Так, они нырнули в магазин. Я нащупываю в кармане хрустящие бумажки. А потом чеки, бутылки, еще колбасы, сыра, хлеба надо взять, воды минеральной, мороженые помидоры, так, свернем здесь, нет, правее…
— Ну как, отошел малость? — это Гера ласково. — Подождите, сигареты забыли, — это Толя.
— У меня дома есть, — отвечает Гера, беря меня под руку. — Скользко здесь, осторожно.
На улице темно. Это хорошо, что темно. Я иду к Толе. Снова к Толе, куда придут его знакомые медсестры.
— Так, а теперь мыть всем руки: Вот марганец, — это Толя говорит, когда мы переступили порог его квартиры.
В дверь постучали. Вошли девицы. И я почему-то ищу в них сходство с Морозовой. Одну из них Ларисой зовут.

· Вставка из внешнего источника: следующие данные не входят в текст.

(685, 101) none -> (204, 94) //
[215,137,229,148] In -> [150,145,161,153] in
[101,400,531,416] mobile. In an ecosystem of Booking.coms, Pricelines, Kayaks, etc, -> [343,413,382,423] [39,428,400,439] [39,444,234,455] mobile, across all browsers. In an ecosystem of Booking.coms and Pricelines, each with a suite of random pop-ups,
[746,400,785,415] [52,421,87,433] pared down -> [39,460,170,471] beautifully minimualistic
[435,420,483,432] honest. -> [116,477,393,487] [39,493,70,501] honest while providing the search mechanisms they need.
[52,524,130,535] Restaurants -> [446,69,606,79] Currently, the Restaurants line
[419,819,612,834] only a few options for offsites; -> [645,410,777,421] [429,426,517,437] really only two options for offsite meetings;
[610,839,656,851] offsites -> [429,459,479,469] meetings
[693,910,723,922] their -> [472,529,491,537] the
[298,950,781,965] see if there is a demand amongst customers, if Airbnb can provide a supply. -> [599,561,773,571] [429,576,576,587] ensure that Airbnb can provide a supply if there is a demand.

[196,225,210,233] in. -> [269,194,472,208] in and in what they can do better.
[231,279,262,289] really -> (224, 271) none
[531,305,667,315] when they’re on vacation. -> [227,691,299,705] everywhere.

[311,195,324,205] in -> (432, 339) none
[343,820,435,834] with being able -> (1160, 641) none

— Удивительное имя! — кричу я. — Мне больше! Больше наливай!
— Неразбавленный, — тихо предупреждает Толя. Я вижу Герино лицо. Его сузившиеся жесткие глаза.
— Еще! — прошу я.
— Концы отдашь! Хватит.
— Ах, так! Мои руки снизу поддевают стол, и весь он, как был со сковородой, только что принесенной, с закуской и бутылками, опрокидывается.

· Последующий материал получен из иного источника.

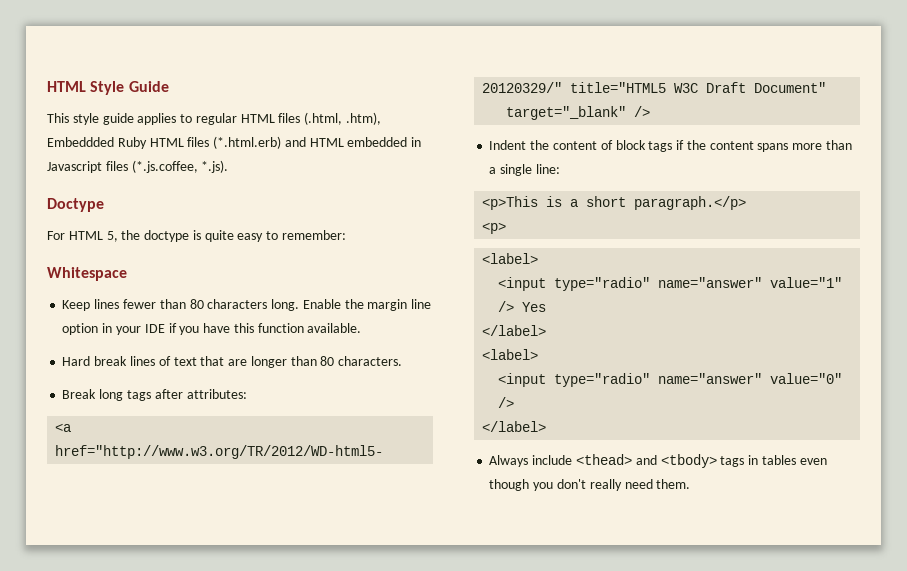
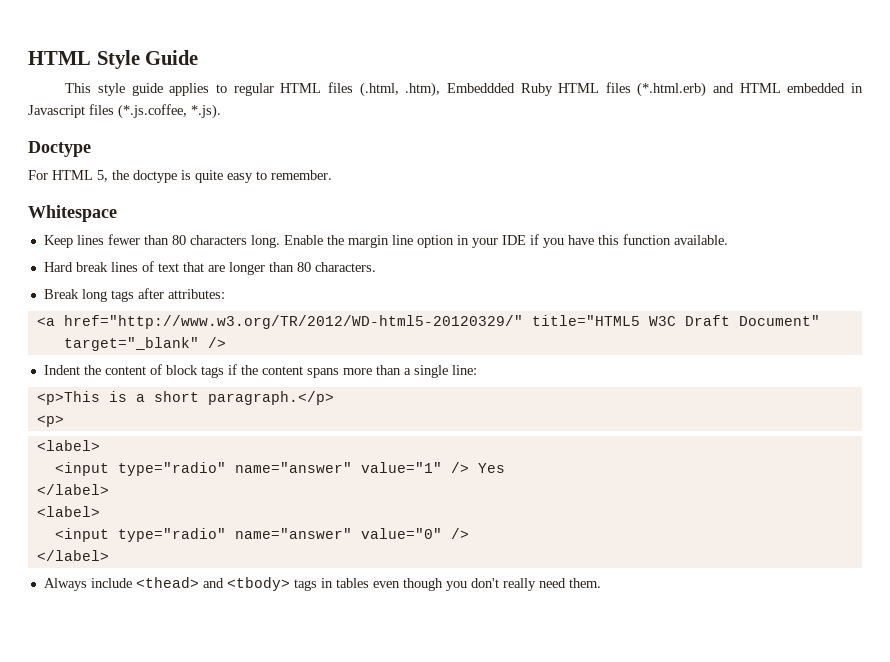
[282,230,347,240] remember: -> [271,170,332,180] remember.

Меня держат, и откуда силы — Россомаха с Толей в разные стенки руками ткнулись, только Гера на месте. Он руку мне подломил и в снег, а сугроб с крыльца швырнул.
Полетели вслед мое пальто, шапка, шарф. Выбежал Толя.

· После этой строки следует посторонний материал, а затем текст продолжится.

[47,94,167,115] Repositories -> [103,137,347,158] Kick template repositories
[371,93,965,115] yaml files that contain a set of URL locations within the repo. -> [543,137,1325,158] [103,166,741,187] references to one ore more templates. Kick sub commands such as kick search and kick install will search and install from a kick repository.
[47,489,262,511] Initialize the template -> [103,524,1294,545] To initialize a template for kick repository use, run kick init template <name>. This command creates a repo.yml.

— Ты с ума сошел? — это он Гере.
— Пусть убирается! — это Гера.
— Пойдем в комнату, уложу, — это мне Толя. Я вырываюсь и ухожу.
Я иду через сквер, и когда чувствую, что далеко от домов, даю волю слезам. Меня рвет. Я снегом тру лицо. Злость подкрадывается ко мне, голова четко соображает: нельзя садиться, нельзя стоять, надо идти. Мое сознание двоится. Одна половинка трезва и расчетлива, другая затуманена и несет всякую чушь. Одна требует справедливости и участия другая ищет фальши.
— Будьте вы прокляты! Все прокляты! — это моя затуманенность буйствует.